● Record excerpts
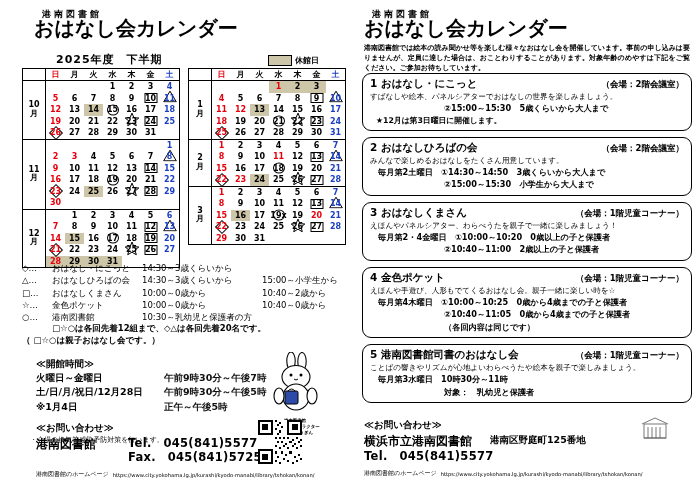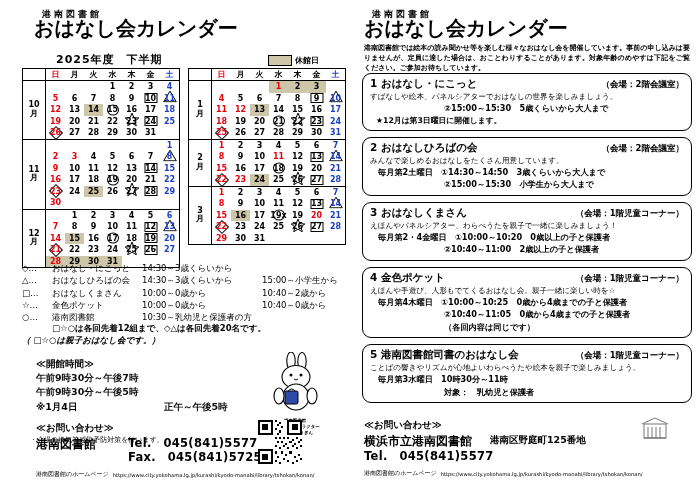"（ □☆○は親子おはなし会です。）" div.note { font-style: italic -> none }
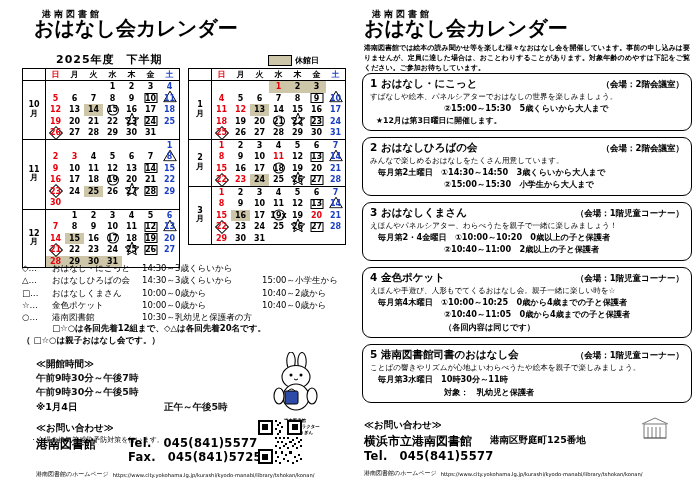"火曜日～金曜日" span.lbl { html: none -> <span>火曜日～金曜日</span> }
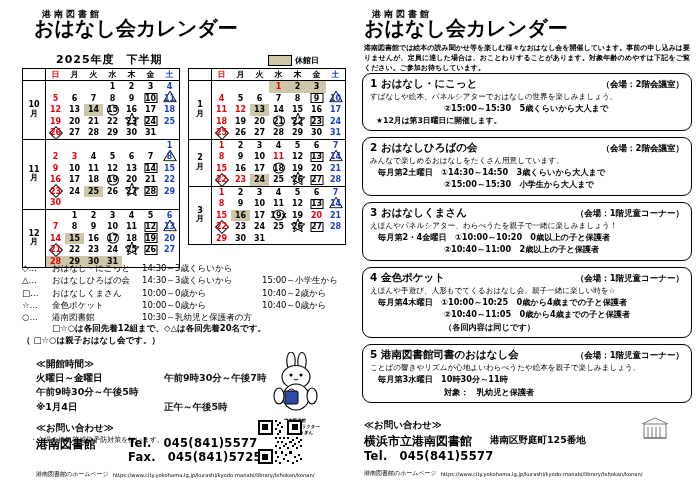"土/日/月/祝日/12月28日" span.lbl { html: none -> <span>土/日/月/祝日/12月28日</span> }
--
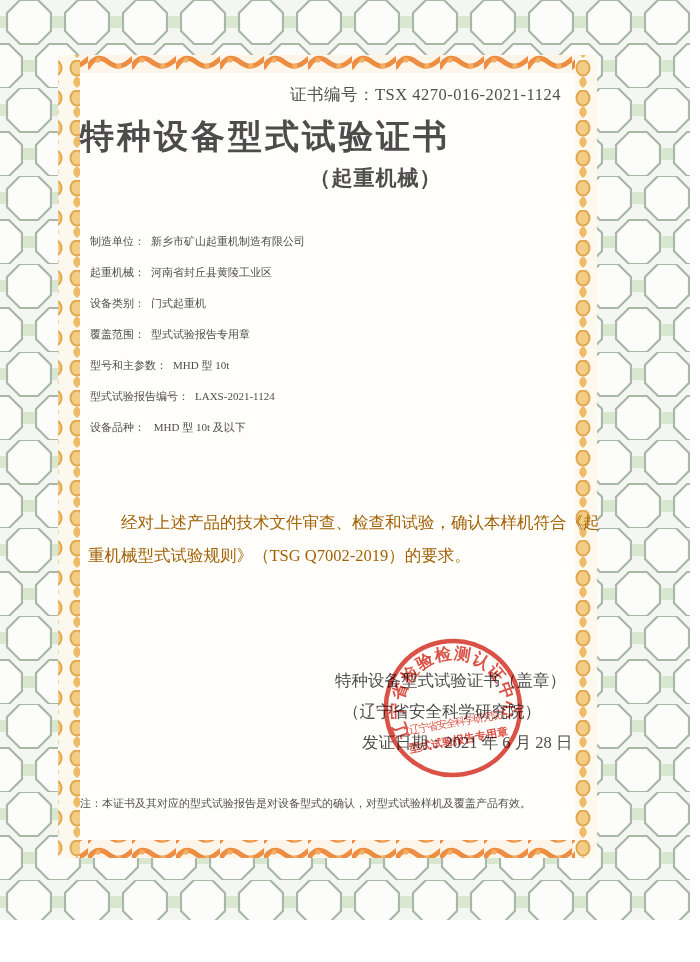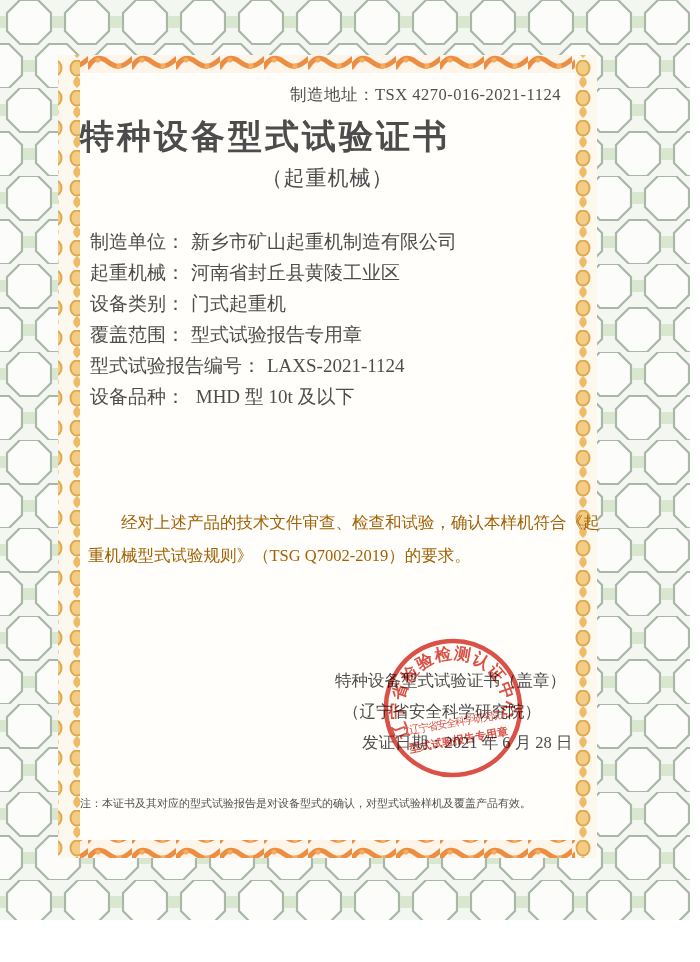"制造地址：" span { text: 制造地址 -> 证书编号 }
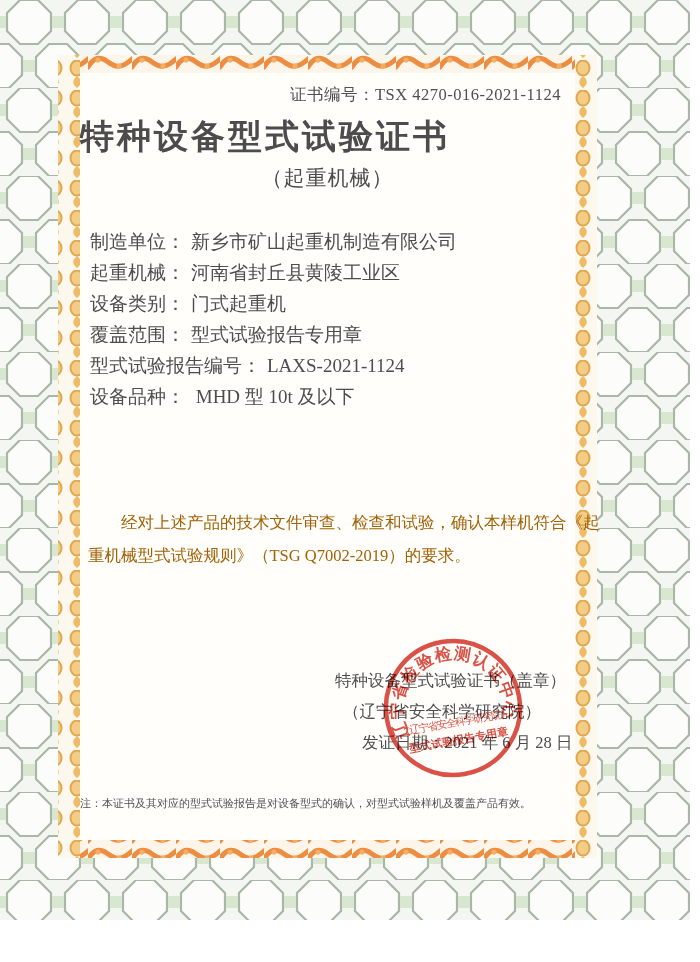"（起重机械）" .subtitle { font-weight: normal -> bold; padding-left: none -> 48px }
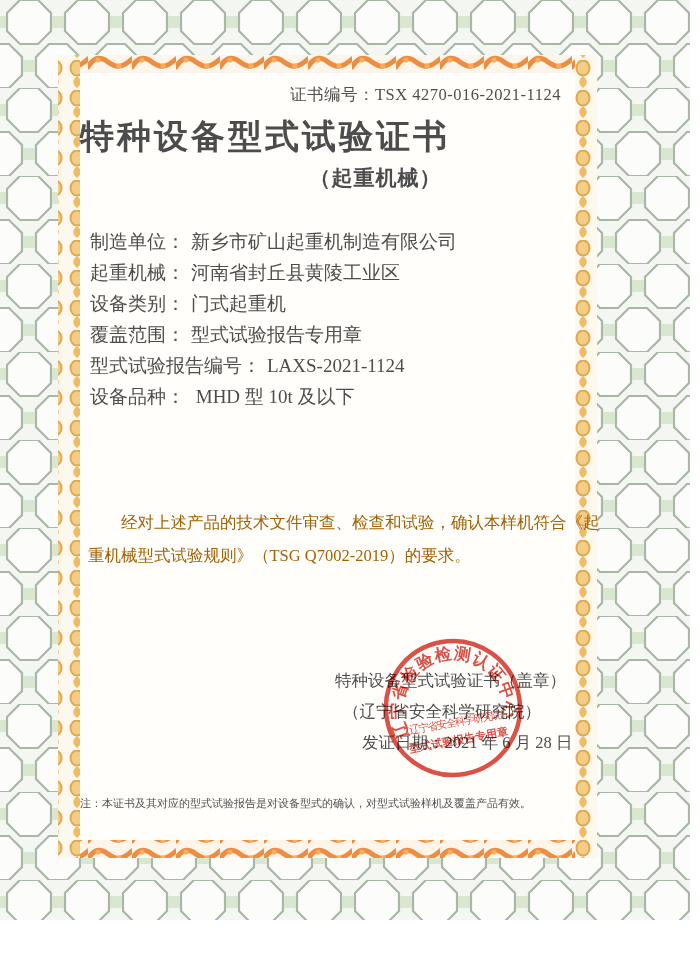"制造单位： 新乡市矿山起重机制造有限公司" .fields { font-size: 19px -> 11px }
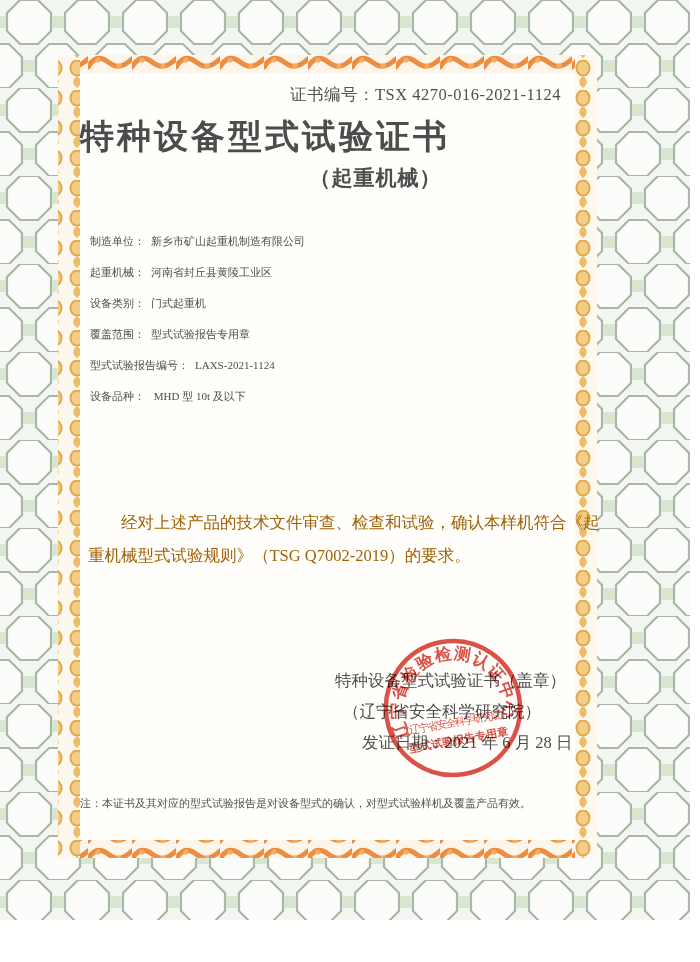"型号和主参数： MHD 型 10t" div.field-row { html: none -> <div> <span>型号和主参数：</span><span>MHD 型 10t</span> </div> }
---
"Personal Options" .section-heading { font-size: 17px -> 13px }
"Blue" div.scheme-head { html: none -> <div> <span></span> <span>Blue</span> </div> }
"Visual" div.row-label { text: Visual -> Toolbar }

● Task requirements
Nothing but the lines above, starting at the line that contains "none -> <span>火曜日～金曜日</span>" and ending at the line that contains "none -> <span>土/日/月/祝日/12月28日</span>", should be given again, exactly and without the pictures.

● Exercise answer
"火曜日～金曜日" span.lbl { html: none -> <span>火曜日～金曜日</span> }
"土/日/月/祝日/12月28日" span.lbl { html: none -> <span>土/日/月/祝日/12月28日</span> }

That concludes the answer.